La nuit des femmes
Auteur : Sandrine Biyi
Éditions : Savine Dewilde (8 mars 2024)
ISBN : 978-2957588343
410 pages
Quatrième de couverture
La Nuit des Femmes reprend les tomes 1 et 2 de Sorcières,
précédemment édités aux éditions du halage. Réécrit et achevé, il livre
l'histoire de quatre soeurs dans le Périgord du XII siècle, en 1178, sur les
terres de Bertran de Born, chevalier et troubadour de renom. Quatre soeurs
prises dans la tourmente de la guerre entre les fils d'Aliénor et son époux,
quatre soeurs fuyant le pouvoir implacable et l'acharnement de l'Église à les
accuser de sorcellerie.
Mon avis
1178, Aliénor d’Aquitaine est bien en place mais la guerre
n’est pas loin, le conflit es proche entre ses fils et son époux. C’est une
dame qui entend vivre sa vie comme elle l’entend quitte à être infidèle, de
plus elle aime festoyer… On est en plein Moyen-Âge (une période chère à l’auteur
qui se documente et sait de quoi elle parle) et les femmes n’ont pas souvent le
premier rôle. Souvent, on choisit pour elles et elles subissent. D’ailleurs
c’est le cas à Hautefort, domaine où le seigneur est Bertran. Dans son château,
il élève ses quatre nièces. Leur mère, Inberge, est cuisinière et leur père a
fui dans un couvent, alors l’oncle a décidé de leur offrir une belle éducation
afin de pallier au manquement des parents.
Les frangines ont des qualités, elles sont unies et n’aiment
pas être soumises. Elles gardent une liberté de mouvement impressionnante pour
l’époque. Leur mère, dans laquelle leur père n’a vu qu’une servante, a des
connaissances. Elle fait le sabbat (assemblée nocturne entre
« sorcières ») avec d’autres femmes. À la lueur des feux qu’elles
allument, elles deviennent différentes, elles sont dans la lumière, peuvent se
révéler sans craindre le regard des hommes. Elles échangent leurs visions,
leurs savoirs, s’aident… Elles sont déjà en plein combat féministe ! L’avortement
contre les grossesses non désirées, les potions pour améliorer leur quotidien
et bien d’autres médications n’ont pas de secret pour elles.

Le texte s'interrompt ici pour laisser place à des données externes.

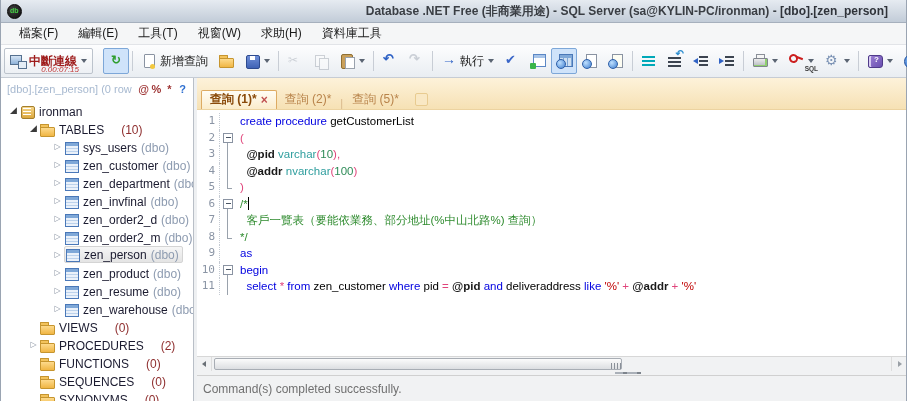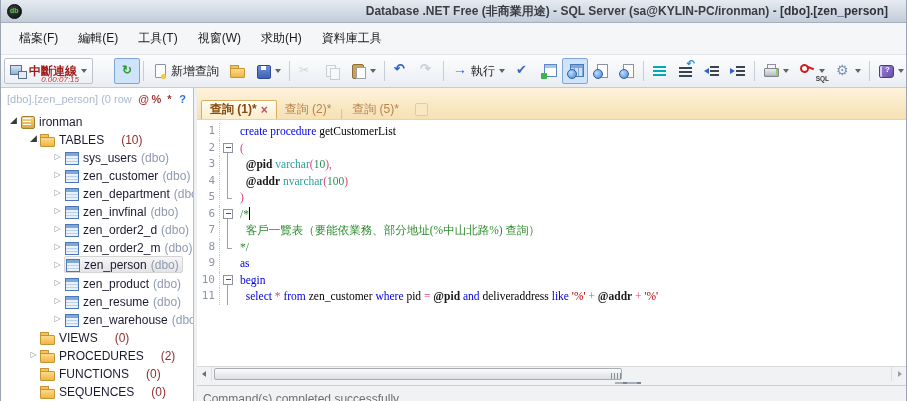--- a/index.html
+++ b/index.html
@@ -14,7 +14,7 @@
   .titletext .doc{font-weight:bold;color:#2f333a}
 
   
-  .menubar{height:32px;background:#f5f6f7;border-bottom:1px solid #e2e4e8;display:flex;align-items:center;padding-left:8px}
+  .menubar{height:22px;background:#f5f6f7;border-bottom:1px solid #e2e4e8;display:flex;align-items:center;padding-left:8px}
   .menu-item{font-size:12px;color:#1b1b1b;padding:3px 10px;cursor:default}
 
   

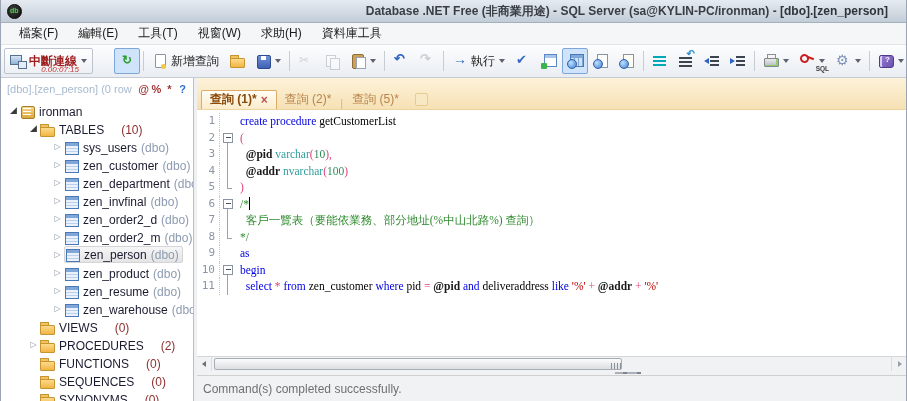--- a/index.html
+++ b/index.html
@@ -22,7 +22,7 @@
   .tbtn{display:flex;align-items:center;gap:3px;padding:3px 4px;border:1px solid transparent;border-radius:2px;position:relative;height:26px;cursor:default}
   .tbtn.tog{background:#cfe3fa;border-color:#7da7d8}
   .tbtn.dis{opacity:.4}
-  .tbtn.disconnect{border:1px solid #bcc3cc;background:linear-gradient(#ffffff,#edf0f4);padding:4px 5px;margin-right:21px}
+  .tbtn.disconnect{border:1px solid #bcc3cc;background:linear-gradient(#ffffff,#edf0f4);padding:4px 5px;margin-right:10px}
   .tlabel{font-size:12px;color:#1c1c1c;white-space:nowrap}
   .disconnect .tlabel{color:#9e1b1b;font-weight:bold}
   .timer{position:absolute;right:13px;bottom:-1px;font-size:8px;font-style:italic;color:#c03030;white-space:nowrap}

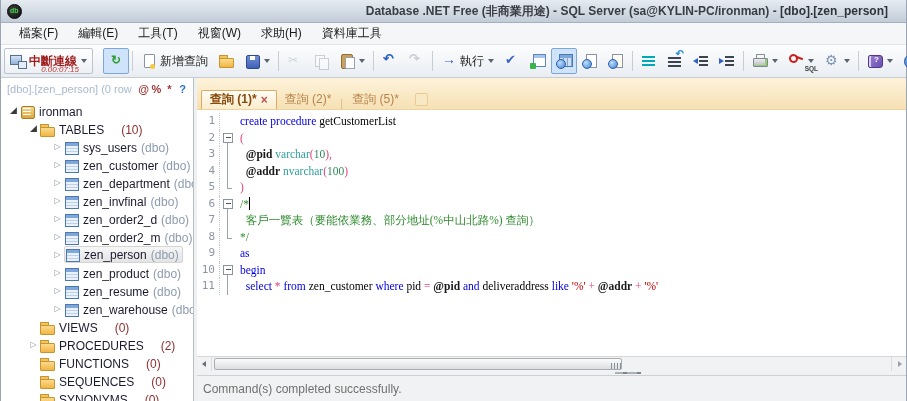--- a/index.html
+++ b/index.html
@@ -120,7 +120,7 @@
   .f-start::after{content:"";position:absolute;left:7px;top:13px;bottom:0;border-left:1px solid #9aa2ac}
   .f-mid::before{content:"";position:absolute;left:7px;top:0;bottom:0;border-left:1px solid #9aa2ac}
   .f-end::before{content:"";position:absolute;left:7px;top:0;height:9px;width:4px;border-left:1px solid #9aa2ac;border-bottom:1px solid #9aa2ac}
-  .ctext{white-space:pre;font-family:Liberation Serif, serif;font-size:11.5px;padding-left:4px;color:#000}
+  .ctext{white-space:pre;font-family:Liberation Sans, sans-serif;font-size:11.5px;padding-left:4px;color:#000}
   .tk-kw{color:#0000e0}
   .tk-id{color:#000}
   .tk-ty{color:#2f9e9e}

Alors, forcément, les filles vont parfois en forêt, elles se
sentent attirées par Elvire, une guérisseuse installée dans une cabane. Bertran
sait qu’elle existe et qu’elle vit dans les bois. Il reconnaît qu’elle a des
pouvoirs pour soigner mais il ne peut pas afficher son « soutien »,
même s’il lui arrive de faire appel à elle en cachette. Il a des projets pour
ces jeunes femmes et entend les mener à bien, en les obligeant à s’éloigner de toute
forme d’ésotérisme. Marier Anne, l’aînée, caser où il pourra la petite dernière
qui est aveugle, trouver une solution pour Isabel et surtout « dompter »

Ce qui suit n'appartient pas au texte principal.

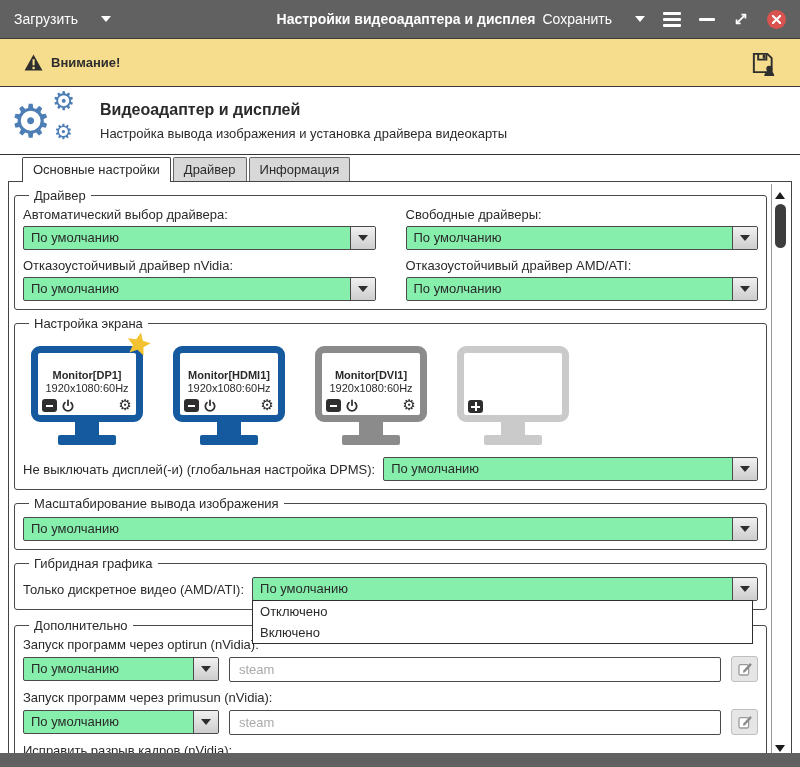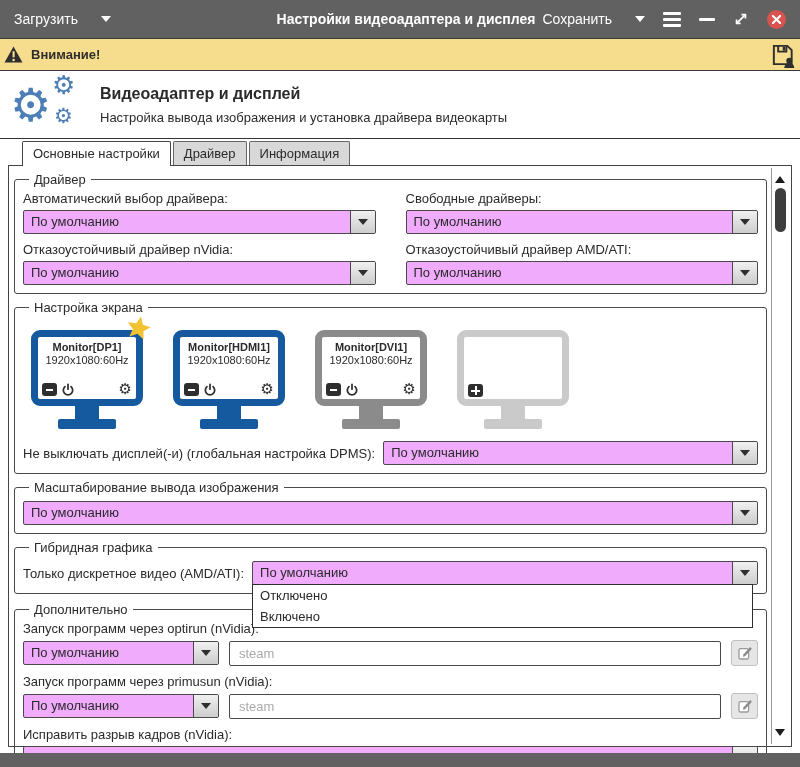--- a/index.html
+++ b/index.html
@@ -21,8 +21,8 @@
     display:flex; align-items:center; justify-content:center; cursor:pointer; }
 
   
-  .warnbar { height:33px; background:#f6dc8d; border-top:1px solid #3a3a3a; border-bottom:1px solid #3a3a3a;
-    display:flex; align-items:center; padding:0 4px; gap:8px; }
+  .warnbar { height:49px; background:#f6dc8d; border-top:1px solid #3a3a3a; border-bottom:1px solid #3a3a3a;
+    display:flex; align-items:center; padding:0 24px; gap:8px; }
   .warn-label { font-size:13px; font-weight:bold; color:#2e2e2e; }
   .warn-spacer { flex:1; }
 

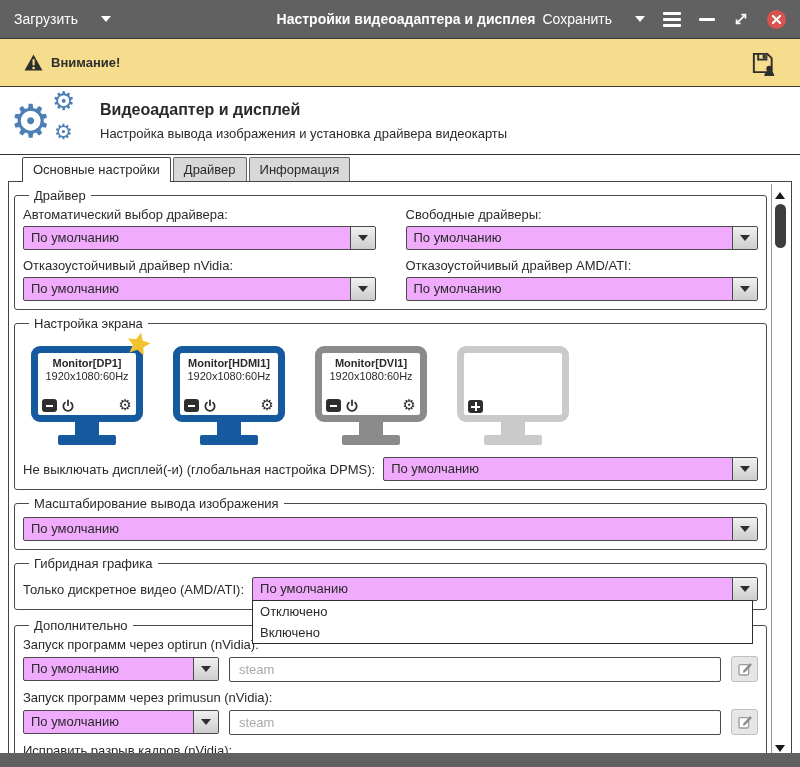--- a/index.html
+++ b/index.html
@@ -55,7 +55,7 @@
 
   
   .sel { display:flex; align-items:stretch; border:1px solid #4a4a4a; border-radius:2px;
-    background:#f0abfc; height:24px; cursor:pointer; }
+    background:#86efac; height:24px; cursor:pointer; }
   .sel-v { flex:1; font-size:13px; padding:3px 7px; white-space:nowrap; overflow:hidden; }
   .sel-b { width:25px; border-left:1px solid #4a4a4a; background:linear-gradient(#f0f0f0,#cdcdcd);
     display:flex; align-items:center; justify-content:center; border-radius:0 1px 1px 0; }

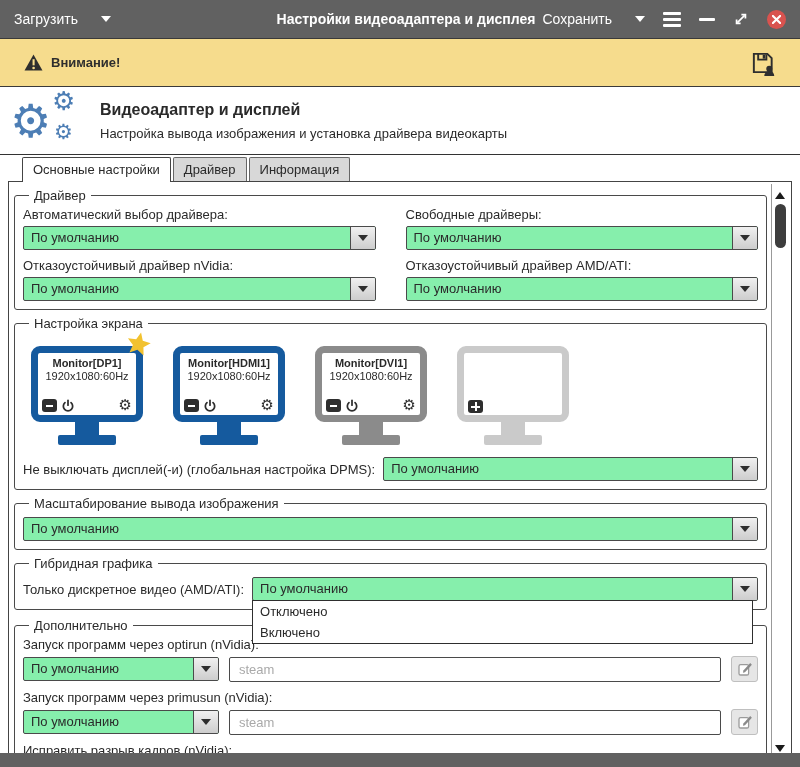--- a/index.html
+++ b/index.html
@@ -68,7 +68,7 @@
   .m-disabled { --c:#8b8b8b; }
   .m-empty    { --c:#cacaca; }
   .mon-screen { border:7px solid var(--c); border-radius:9px; background:#fff; height:76px; position:relative; }
-  .mon-name { font-size:11px; font-weight:bold; text-align:center; margin-top:4px; white-space:nowrap; }
+  .mon-name { font-size:11px; font-weight:bold; text-align:center; margin-top:16px; white-space:nowrap; }
   .mon-mode { font-size:11px; text-align:center; margin-top:1px; white-space:nowrap; }
   .mon-ctrls { position:absolute; left:4px; right:4px; bottom:2px; display:flex; align-items:center; gap:4px; }
   .sq-btn { width:15px; height:13px; background:#2e2e2e; border-radius:3px; flex:none;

Justine, sa préférée au caractère flamboyant et imprévisible.
C’est ce qu’il souhaite, mais on ne maîtrise jamais tout, n’est-ce
pas ? Un mariage et tout lui échappe, dénonciation, mensonges, certains n’attendent
pas pour mettre le feu aux poudres. Que vont devenir les quatre sœurs ?

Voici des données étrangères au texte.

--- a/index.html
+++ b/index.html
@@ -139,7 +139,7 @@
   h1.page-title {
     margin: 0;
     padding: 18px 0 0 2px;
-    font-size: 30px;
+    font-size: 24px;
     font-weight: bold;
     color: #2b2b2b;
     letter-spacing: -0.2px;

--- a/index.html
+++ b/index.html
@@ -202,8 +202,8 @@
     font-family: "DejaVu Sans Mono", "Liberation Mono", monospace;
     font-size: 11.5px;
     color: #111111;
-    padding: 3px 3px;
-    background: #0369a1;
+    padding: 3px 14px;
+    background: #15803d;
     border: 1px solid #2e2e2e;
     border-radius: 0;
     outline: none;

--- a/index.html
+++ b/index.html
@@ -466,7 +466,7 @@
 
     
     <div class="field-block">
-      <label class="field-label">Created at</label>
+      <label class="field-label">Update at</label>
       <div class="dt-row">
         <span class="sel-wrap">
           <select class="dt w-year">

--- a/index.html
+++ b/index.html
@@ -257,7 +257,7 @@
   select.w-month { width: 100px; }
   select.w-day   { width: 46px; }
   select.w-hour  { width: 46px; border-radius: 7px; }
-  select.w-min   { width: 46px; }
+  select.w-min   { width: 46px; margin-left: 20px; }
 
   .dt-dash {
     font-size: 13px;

Vont-elles rester soudées, se déchirer ? Leur destin est-il vraiment entre
leurs mains ? Elvire sait, sent, qu’elles sont appelées à être proches d’elle
…
Portée par une écriture fluide, agréable, précise, avec un
choix de vocabulaire bien ciblé, ce récit nous emporte dans un roman historique
captivant et très intéressant. On y découvre le rôle trouble des hommes d’Église,
leur intransigeance, leur refus de dialogue et les souffrances terribles qu’ils
ont infligées aux femmes. On peut comprendre que « les aptitudes »
des « sorcières » faisaient peur, mais de là à les punir, à les brûler
vives, à les torturer, non, c’est inconcevable.
Avec cette histoire, Sandrine Biyi rend un vibrant hommages
à celles qui n’ont pas cédé, qui ont accepté de mourir dans des conditions
atroces pour montrer la voie à toutes celles qui ne baisseront jamais les bras.